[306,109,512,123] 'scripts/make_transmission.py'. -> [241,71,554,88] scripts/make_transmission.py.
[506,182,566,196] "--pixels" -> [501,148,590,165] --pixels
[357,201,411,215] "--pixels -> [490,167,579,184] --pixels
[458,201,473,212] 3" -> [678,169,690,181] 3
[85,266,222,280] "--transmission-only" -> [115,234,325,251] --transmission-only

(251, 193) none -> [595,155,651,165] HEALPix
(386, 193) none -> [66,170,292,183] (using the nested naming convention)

■ ■ ■

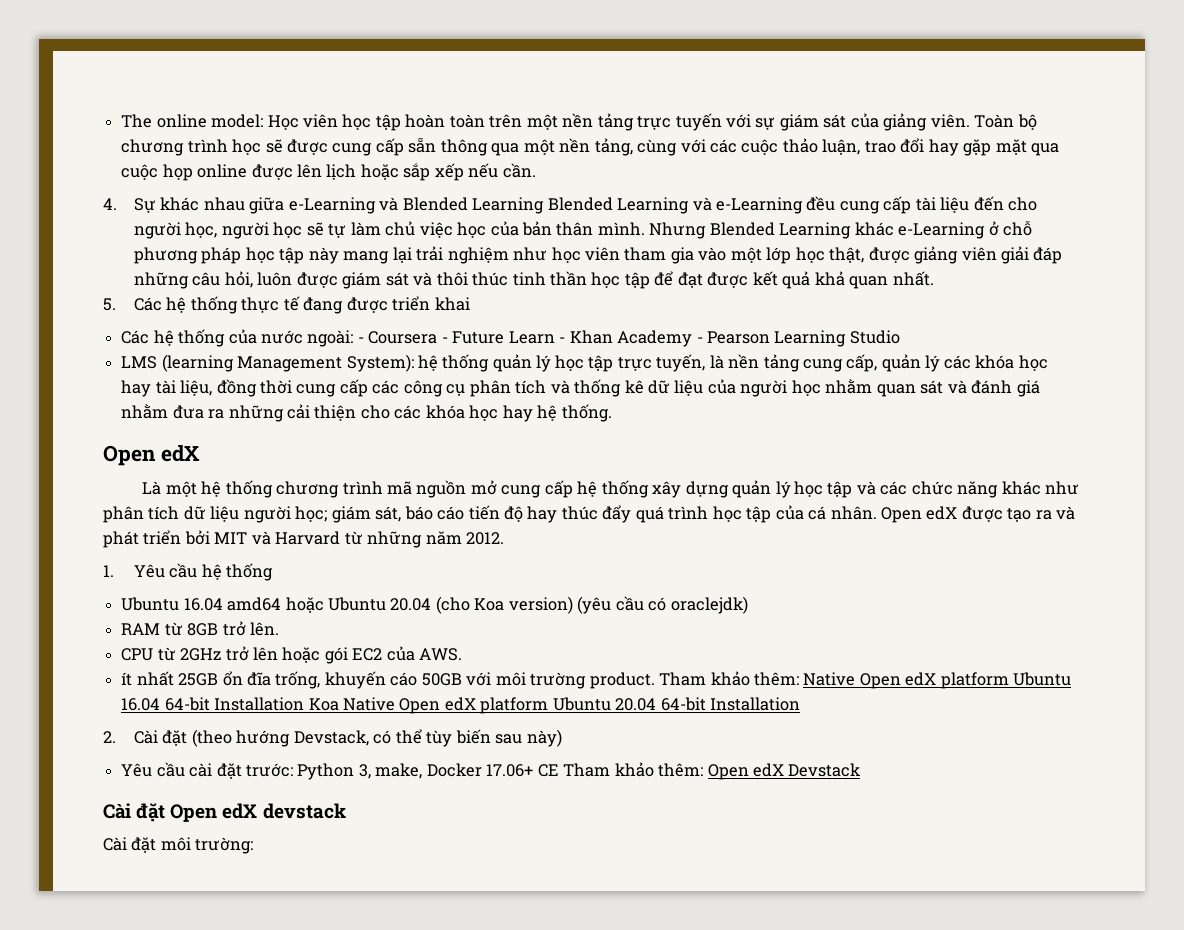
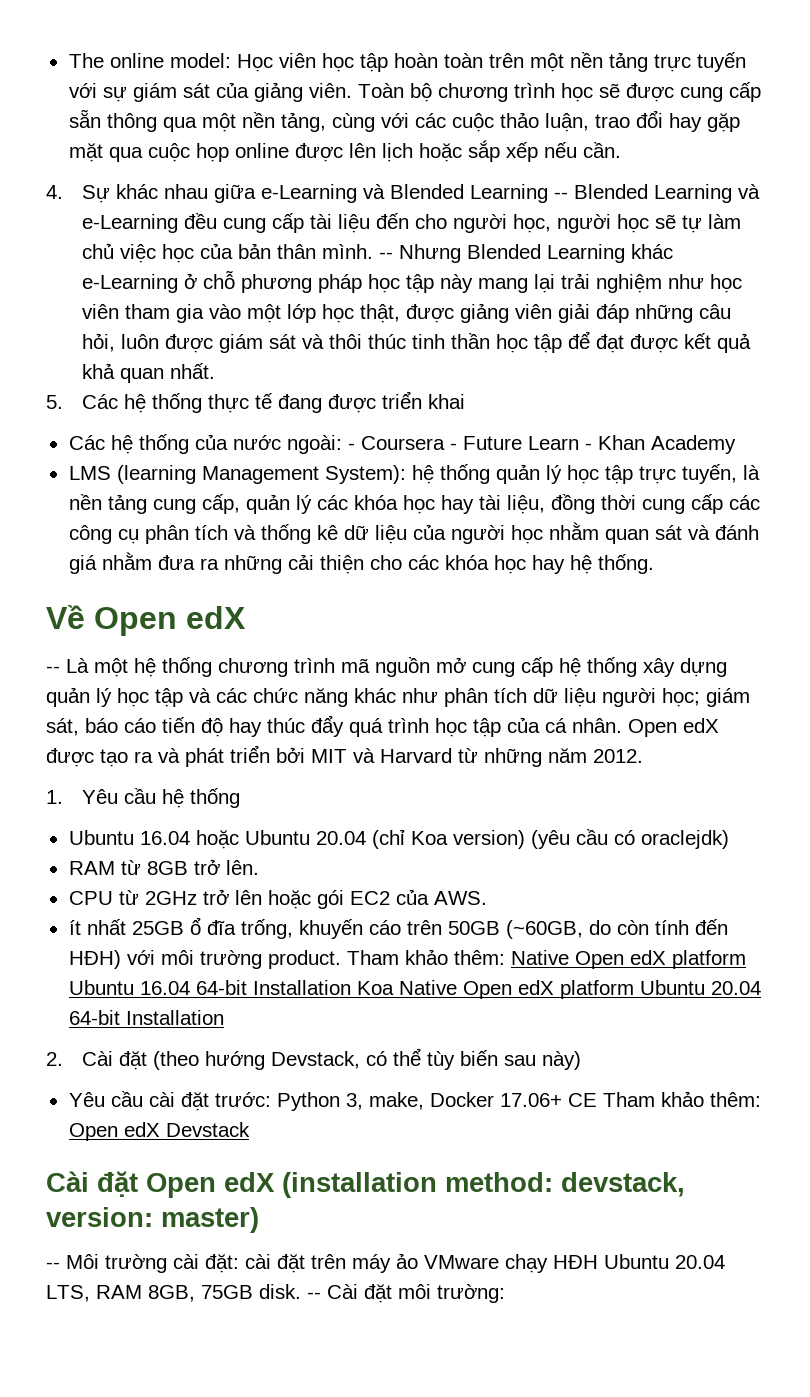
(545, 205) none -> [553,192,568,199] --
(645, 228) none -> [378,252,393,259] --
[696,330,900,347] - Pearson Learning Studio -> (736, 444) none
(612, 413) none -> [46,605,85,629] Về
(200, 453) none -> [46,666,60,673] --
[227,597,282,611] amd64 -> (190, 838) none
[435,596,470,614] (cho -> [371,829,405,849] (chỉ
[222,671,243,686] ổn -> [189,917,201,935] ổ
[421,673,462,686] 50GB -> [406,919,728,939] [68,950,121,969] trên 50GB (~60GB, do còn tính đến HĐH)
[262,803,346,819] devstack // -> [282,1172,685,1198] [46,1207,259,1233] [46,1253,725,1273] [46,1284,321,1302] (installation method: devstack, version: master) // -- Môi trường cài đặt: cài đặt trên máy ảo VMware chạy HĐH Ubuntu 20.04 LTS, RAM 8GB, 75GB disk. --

■ ■ ■

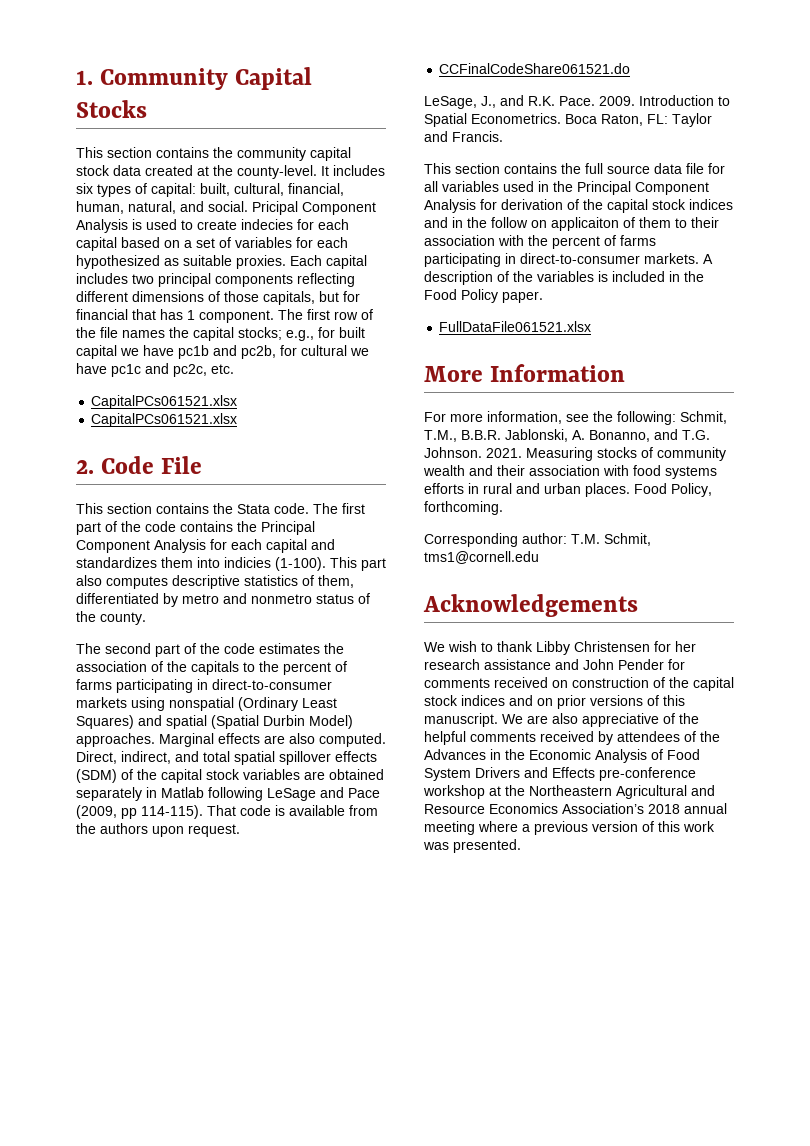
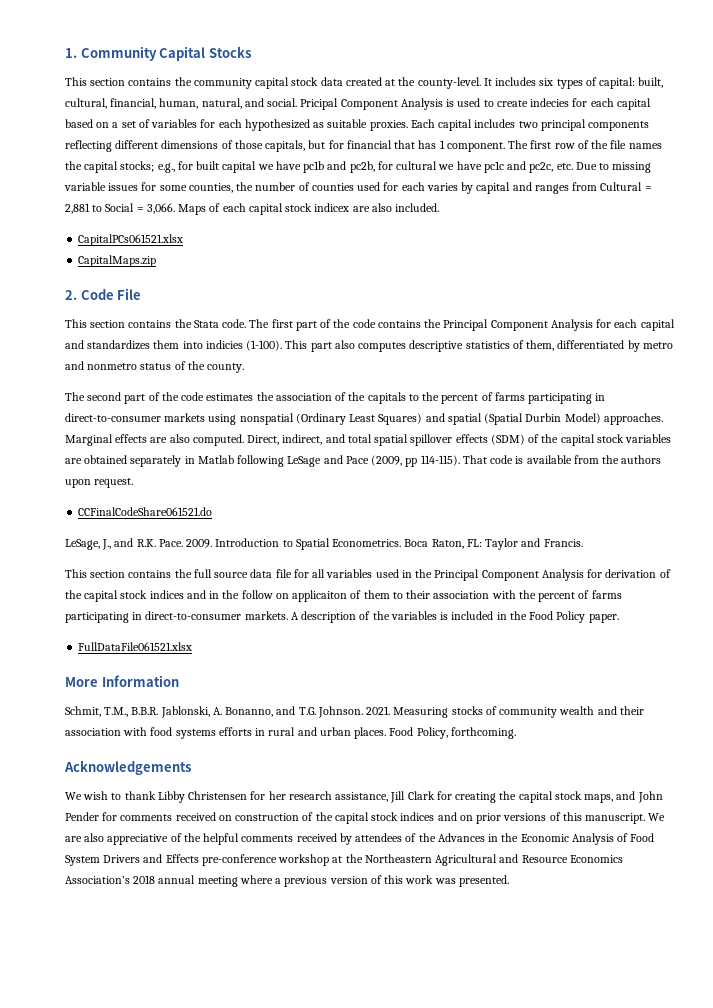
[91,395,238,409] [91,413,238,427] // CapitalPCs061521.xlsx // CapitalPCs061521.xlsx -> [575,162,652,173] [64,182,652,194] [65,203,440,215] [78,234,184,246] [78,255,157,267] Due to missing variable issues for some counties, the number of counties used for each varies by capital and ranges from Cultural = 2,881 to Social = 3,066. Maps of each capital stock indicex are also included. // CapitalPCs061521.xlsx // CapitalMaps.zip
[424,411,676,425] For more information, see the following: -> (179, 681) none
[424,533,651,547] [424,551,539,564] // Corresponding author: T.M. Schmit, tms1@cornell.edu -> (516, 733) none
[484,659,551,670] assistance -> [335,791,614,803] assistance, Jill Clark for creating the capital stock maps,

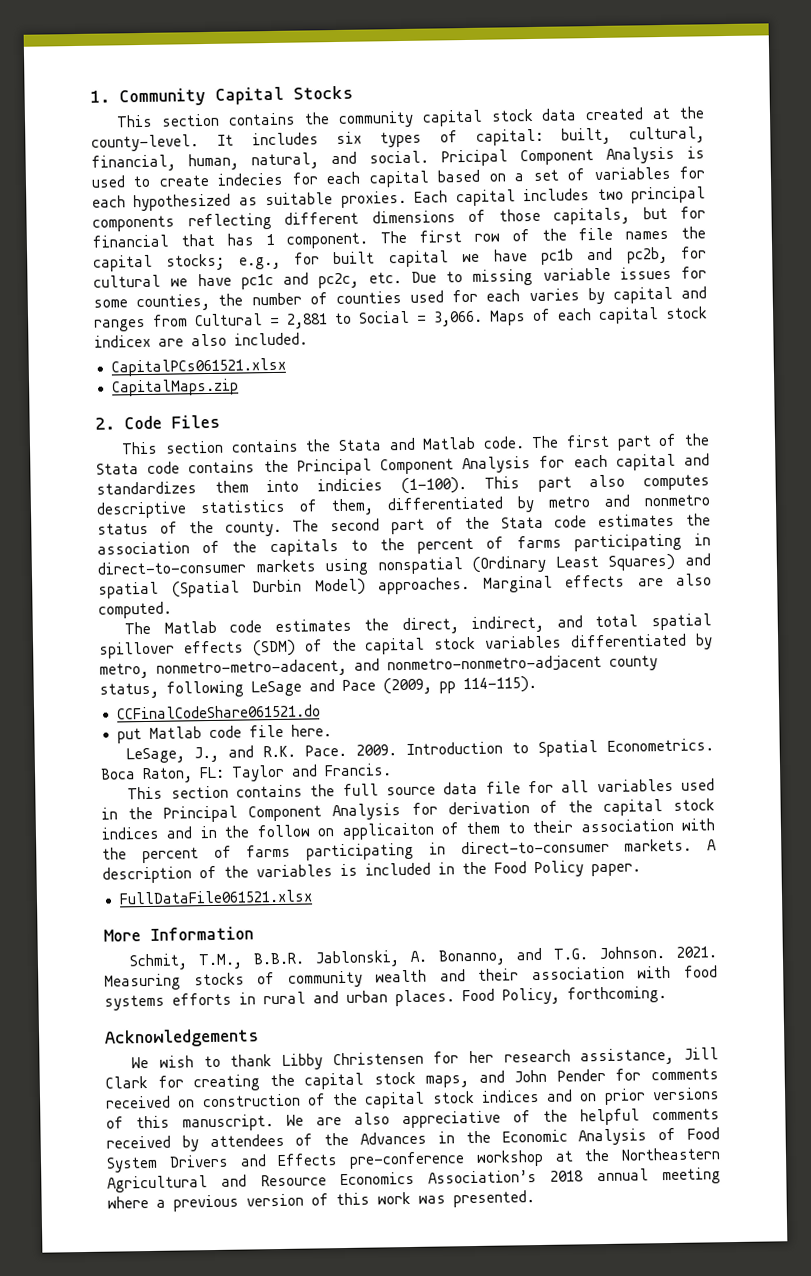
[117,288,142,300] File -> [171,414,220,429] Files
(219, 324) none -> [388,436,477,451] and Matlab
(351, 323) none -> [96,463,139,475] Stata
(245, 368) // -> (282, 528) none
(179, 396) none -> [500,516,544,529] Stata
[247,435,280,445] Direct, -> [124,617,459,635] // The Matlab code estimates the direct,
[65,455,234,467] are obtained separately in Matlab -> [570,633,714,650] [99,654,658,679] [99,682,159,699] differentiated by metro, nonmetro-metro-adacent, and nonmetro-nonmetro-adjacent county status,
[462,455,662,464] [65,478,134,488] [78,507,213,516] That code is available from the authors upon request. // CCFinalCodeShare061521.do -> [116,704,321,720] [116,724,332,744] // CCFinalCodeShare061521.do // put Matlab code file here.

■ ■ ■

◆ Goal of the exercise
From the records above, reproduce exactly the lines from the one with "[306,109,512,123] 'scripts/make_transmission.py'. ->" to the one with "(386, 193) none", both included, and no others.

◆ Answer for this exercise
[306,109,512,123] 'scripts/make_transmission.py'. -> [241,71,554,88] scripts/make_transmission.py.
[506,182,566,196] "--pixels" -> [501,148,590,165] --pixels
[357,201,411,215] "--pixels -> [490,167,579,184] --pixels
[458,201,473,212] 3" -> [678,169,690,181] 3
[85,266,222,280] "--transmission-only" -> [115,234,325,251] --transmission-only

(251, 193) none -> [595,155,651,165] HEALPix
(386, 193) none -> [66,170,292,183] (using the nested naming convention)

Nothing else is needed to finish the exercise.